According to Tarasovic, that service will include growing already-existing partnerships and a self-described intensity.
"I believe in responding to the stimuli that come in quickly, developing action plans to respond to those things quickly," he described.
The new top cop says there's work to be done when it comes to the city's crime stats.
"Create the action plan, start implementing the action plan and yet continue to gather fact and have that fact inform the modification of the plan," the new chief said.
Officers, who will put that plan to work, had an allegiance to Chief Bryan Norwood. Many were unhappy with the tension between the mayor and their chief and the uncertainty it brought.
"I can say to them that they are part of a professional organization that is not personality driven but is committed to public safety," Jones stated. "Whoever the chief is, is not going to change the mission."
Some, who knew Tarasovic when he was assistant to Chief Rodney Monroe, remember him as demanding and results oriented. Cops who have always been go-getters are pleased, while some others are wondering what will come next.
"His expectations are going to be extremely great, which should be in any organization," Deputy Chief Eric English maintained. "You should expect a lot from your folks and with that expectation there should be some great things that happen in this city."

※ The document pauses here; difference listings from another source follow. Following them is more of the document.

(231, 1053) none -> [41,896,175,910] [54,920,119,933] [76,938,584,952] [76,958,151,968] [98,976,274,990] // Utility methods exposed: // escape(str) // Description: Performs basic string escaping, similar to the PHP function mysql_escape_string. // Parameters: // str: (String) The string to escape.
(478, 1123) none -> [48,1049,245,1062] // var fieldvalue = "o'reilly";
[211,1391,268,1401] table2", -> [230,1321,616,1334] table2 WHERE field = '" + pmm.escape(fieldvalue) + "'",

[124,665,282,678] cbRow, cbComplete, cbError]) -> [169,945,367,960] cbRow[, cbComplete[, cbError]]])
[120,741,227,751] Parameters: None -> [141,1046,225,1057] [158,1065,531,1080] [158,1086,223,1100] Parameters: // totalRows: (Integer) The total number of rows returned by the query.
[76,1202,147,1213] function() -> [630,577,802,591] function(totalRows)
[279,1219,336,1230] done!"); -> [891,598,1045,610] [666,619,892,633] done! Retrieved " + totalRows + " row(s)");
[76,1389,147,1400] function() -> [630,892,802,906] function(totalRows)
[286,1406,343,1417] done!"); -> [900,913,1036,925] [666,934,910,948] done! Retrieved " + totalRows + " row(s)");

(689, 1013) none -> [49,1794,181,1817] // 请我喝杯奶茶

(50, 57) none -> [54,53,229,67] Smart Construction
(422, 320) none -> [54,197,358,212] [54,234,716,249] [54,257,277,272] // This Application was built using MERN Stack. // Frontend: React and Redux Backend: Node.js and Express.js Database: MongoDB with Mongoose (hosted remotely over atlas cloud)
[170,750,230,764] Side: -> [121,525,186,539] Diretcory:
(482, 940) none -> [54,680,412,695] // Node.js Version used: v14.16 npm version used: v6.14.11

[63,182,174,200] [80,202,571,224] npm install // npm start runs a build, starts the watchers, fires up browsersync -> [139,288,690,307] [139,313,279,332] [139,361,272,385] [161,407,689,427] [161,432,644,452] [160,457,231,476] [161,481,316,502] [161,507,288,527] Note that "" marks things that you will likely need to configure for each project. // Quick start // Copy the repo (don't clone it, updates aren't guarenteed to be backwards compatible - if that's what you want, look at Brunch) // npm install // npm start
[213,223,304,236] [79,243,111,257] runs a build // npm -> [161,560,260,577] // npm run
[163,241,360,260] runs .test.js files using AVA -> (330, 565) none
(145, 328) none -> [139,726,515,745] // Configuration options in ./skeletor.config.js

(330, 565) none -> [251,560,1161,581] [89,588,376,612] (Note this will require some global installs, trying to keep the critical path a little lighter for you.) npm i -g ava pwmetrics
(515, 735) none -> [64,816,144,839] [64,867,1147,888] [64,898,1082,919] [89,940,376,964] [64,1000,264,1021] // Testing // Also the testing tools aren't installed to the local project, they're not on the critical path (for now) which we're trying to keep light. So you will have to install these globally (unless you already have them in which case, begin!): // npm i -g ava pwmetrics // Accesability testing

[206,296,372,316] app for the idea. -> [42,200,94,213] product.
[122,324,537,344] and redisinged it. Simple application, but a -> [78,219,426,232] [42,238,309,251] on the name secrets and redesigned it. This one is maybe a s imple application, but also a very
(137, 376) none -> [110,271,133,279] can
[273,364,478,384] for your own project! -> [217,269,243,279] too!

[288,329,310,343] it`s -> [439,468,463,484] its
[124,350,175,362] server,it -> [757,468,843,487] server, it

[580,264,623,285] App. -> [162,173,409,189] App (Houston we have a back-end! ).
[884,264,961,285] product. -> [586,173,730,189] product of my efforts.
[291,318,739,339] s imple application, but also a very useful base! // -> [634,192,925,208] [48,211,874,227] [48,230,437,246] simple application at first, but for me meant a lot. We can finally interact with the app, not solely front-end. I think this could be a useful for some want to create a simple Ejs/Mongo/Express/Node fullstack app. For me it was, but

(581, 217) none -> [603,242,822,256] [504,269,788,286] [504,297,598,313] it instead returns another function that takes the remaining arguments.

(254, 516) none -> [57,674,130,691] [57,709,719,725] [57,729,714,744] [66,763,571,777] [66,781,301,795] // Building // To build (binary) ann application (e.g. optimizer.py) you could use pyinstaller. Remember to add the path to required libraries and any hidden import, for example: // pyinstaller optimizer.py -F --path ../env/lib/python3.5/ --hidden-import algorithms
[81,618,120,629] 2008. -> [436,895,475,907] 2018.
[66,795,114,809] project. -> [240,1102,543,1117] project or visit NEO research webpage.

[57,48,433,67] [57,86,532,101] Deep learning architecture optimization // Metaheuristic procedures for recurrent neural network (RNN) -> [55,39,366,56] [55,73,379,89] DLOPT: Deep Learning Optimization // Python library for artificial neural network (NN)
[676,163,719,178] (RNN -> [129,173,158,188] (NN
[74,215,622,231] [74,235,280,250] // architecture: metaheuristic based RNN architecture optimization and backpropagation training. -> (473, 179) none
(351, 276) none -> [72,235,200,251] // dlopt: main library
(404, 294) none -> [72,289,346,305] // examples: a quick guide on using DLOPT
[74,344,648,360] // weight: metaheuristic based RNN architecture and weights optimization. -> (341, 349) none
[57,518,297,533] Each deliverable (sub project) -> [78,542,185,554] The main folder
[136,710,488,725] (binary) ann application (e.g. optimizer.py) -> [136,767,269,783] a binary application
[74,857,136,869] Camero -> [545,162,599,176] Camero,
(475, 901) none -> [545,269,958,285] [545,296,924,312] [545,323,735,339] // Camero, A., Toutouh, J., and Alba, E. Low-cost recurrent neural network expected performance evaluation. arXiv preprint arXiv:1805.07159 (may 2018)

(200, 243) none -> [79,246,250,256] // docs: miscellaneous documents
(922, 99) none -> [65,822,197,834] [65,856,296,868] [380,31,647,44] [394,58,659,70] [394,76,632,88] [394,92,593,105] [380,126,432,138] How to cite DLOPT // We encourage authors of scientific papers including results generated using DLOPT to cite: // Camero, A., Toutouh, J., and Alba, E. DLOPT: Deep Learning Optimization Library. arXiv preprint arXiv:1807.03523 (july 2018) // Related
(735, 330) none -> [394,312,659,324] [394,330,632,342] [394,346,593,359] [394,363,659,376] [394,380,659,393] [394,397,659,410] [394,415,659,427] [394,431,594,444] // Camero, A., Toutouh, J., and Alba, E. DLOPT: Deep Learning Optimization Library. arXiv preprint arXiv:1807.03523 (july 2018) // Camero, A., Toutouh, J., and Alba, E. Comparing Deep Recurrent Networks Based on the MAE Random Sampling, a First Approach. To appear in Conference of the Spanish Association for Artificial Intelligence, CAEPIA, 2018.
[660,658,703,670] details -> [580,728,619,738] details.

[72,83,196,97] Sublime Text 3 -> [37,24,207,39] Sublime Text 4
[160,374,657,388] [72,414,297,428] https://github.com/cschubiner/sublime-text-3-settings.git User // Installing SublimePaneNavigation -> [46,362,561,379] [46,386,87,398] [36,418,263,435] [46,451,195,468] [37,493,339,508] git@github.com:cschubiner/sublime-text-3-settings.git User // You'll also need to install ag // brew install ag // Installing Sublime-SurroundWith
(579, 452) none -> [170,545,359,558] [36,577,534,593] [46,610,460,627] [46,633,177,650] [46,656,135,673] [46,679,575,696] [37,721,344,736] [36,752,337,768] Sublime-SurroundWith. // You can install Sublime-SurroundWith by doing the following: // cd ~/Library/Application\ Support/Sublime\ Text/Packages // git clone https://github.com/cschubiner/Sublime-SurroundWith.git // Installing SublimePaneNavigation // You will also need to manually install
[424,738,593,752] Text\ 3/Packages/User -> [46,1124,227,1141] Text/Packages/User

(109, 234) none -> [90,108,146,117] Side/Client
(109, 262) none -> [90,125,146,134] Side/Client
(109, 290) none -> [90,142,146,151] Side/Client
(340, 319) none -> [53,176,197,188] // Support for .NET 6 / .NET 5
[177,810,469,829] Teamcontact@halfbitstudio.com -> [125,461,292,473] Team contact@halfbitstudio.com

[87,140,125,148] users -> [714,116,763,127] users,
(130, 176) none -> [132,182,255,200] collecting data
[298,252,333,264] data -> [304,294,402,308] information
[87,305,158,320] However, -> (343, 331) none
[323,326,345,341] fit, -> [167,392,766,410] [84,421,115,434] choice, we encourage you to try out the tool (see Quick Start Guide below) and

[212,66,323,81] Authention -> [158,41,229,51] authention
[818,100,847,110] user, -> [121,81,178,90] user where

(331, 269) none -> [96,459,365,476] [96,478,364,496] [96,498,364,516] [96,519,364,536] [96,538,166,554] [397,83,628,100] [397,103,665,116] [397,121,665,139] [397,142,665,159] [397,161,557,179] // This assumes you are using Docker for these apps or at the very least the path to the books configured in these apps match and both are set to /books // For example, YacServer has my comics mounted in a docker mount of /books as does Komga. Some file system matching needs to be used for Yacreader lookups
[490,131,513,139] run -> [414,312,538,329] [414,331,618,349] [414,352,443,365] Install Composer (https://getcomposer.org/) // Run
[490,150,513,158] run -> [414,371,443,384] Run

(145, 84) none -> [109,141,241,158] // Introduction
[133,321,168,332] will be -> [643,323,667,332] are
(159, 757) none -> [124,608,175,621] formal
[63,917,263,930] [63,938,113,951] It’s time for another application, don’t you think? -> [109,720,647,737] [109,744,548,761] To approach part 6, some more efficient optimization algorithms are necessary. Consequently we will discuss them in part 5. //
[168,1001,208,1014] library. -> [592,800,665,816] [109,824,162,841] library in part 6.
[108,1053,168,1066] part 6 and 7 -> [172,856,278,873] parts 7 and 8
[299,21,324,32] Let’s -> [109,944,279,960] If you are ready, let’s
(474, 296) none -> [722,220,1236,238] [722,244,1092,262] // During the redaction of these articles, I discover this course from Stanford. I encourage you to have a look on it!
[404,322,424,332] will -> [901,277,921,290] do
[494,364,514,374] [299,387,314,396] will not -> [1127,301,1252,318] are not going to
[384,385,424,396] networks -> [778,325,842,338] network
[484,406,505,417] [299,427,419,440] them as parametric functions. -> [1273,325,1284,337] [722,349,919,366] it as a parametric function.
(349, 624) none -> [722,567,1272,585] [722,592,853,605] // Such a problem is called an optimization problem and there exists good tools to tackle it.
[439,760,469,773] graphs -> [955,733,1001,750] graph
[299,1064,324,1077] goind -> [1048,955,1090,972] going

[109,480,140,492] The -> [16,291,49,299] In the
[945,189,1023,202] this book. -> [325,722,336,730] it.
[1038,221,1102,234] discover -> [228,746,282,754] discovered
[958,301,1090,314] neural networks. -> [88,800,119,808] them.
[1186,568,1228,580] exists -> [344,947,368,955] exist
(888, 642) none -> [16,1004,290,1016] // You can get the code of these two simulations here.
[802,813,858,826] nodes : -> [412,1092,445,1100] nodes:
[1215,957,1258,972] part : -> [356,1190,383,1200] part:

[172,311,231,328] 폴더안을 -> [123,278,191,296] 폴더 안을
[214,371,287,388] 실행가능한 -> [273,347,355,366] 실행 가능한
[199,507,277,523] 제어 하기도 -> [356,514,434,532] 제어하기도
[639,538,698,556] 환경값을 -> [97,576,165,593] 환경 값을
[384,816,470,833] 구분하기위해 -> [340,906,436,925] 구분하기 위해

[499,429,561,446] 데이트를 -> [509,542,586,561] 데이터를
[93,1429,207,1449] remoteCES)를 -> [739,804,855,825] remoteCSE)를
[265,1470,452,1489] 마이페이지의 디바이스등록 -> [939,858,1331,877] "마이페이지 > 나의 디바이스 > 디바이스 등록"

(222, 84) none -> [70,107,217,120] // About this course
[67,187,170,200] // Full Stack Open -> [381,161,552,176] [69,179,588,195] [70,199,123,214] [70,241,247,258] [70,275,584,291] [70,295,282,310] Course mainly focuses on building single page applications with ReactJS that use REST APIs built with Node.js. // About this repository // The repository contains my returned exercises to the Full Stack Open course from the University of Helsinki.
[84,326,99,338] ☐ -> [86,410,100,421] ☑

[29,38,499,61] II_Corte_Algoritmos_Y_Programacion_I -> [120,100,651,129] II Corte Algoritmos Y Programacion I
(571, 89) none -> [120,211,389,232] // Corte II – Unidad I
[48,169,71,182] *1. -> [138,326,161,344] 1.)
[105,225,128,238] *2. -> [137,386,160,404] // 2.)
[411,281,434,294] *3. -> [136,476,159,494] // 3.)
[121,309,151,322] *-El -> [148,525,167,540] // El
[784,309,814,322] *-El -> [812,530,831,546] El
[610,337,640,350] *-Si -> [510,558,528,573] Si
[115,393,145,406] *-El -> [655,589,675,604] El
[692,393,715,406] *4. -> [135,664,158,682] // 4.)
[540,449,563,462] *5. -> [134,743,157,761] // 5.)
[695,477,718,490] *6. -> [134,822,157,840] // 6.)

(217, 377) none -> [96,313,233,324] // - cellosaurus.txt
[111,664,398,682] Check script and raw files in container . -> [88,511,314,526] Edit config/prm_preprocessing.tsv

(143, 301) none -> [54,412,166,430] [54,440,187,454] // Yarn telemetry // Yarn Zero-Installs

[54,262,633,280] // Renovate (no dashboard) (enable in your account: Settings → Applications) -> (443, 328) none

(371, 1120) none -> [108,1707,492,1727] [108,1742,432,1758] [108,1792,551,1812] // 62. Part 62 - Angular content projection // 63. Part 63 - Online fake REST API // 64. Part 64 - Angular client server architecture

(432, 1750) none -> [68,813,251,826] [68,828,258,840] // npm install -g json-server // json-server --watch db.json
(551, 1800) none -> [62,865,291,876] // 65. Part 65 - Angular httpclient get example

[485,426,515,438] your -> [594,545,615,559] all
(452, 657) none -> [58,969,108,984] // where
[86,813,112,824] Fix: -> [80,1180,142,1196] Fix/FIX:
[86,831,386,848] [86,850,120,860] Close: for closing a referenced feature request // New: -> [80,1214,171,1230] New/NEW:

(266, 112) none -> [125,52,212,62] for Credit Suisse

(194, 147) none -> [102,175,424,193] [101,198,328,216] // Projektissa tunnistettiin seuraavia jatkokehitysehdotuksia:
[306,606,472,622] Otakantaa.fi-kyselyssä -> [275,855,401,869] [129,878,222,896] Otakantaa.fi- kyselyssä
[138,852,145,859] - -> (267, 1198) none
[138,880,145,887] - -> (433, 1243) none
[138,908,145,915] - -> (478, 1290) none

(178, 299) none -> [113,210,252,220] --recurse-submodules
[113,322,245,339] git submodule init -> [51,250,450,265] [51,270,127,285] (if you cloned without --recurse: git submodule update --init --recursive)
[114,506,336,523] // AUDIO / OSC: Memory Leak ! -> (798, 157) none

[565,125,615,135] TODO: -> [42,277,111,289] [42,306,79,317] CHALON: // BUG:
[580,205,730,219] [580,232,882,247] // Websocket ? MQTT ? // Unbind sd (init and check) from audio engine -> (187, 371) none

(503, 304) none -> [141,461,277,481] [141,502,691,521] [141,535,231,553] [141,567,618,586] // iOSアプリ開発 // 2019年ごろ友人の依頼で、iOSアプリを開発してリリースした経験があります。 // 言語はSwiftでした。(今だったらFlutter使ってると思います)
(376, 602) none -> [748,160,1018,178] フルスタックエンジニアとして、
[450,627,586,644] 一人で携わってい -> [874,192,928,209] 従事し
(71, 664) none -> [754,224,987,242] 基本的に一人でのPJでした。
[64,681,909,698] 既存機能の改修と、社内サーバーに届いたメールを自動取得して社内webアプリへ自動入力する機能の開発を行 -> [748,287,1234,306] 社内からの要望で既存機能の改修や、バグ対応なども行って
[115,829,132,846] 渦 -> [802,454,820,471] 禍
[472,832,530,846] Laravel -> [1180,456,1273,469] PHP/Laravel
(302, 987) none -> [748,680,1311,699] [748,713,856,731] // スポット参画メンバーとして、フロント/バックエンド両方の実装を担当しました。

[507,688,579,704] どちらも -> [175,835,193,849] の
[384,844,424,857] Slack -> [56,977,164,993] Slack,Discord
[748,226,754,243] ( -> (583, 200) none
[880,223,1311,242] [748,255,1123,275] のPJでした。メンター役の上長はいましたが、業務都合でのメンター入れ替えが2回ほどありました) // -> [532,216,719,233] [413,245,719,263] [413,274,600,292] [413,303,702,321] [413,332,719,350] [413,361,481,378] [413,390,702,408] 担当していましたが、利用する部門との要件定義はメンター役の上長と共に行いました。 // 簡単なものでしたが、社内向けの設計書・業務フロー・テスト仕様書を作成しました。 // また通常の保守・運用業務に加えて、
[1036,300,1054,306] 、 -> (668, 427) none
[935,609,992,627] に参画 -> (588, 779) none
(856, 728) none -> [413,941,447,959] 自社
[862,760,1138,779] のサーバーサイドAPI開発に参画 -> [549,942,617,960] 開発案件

Tarasovic was previously with RPD from 2005 to 2008 and followed Chief Monroe to Charlotte.
This is not an interim position. Jones tells NBC12 the new chief says he will serve as long as the mayor needs him.
Here's the Mayor's full statement:
"As of today, I have accepted the resignation of Bryan Norwood from his post as Chief of Police for the city of Richmond. I am very thankful for the more than four years of dedicated service he has offered to our city and for the leadership that he has brought to the Richmond Police Department. I know that in many ways, the Richmond Police Department and our city is better off because of his involvement, his dedication, and his concern and care for our communities. But we've reached a mutual agreement in that his time as Richmond's Police Chief has come to an end.
"Today I am announcing the appointment of Ray J. Tarasovic as Police Chief. Effective tomorrow, this appointment places a new chief in charge who already knows our city; having previously served as Assistant Chief of Police in Richmond under former Chief Rodney Monroe. He has made Richmond his home since coming here to serve on the force in 2005. He is coming out of retirement to be in service to the City again.
"Chief Tarasovic will bring a degree of professional leadership and knowledge that we need to move forward as our city grows and as we work to meet the challenges ahead.
"He is a veteran officer who is highly qualified with a career in law enforcement spanning forty-one years. He possesses over 30 years of management and executive experience in the states of North Carolina, Virginia and the District of Columbia. Most recently he has been working in a consulting capacity with the Virginia Department of Criminal Justice Services and the Office of the State Secretary of Public Safety, Marla Decker.
"During the years that Ray was Assistant Chief of Police here in Richmond, we experienced a 34% reduction in major crime and a 43% reduction in homicides; and I'm really looking for some strict attention to be paid to our homicide rate. Presently, we've got some work to do where our crime statistics are concerned; certainly we want to keep trending in a positive direction in those areas where we are doing well, and we want to improve in those areas that may have done a little back sliding.
"I believe our community policing model has worked well over the last several years. This is a model that was first introduced to our city by former Police Chief Monroe; and we want to continue the good work being done with the faith community and with the young adult police commissioners -- both aspects of our community policing program – and others.
"Overall, I believe that with Ray joining our team, our public safety efforts will be strengthened and improved upon going forward. I also believe his leadership will bode well for the development of the talent that exists in the police department presently."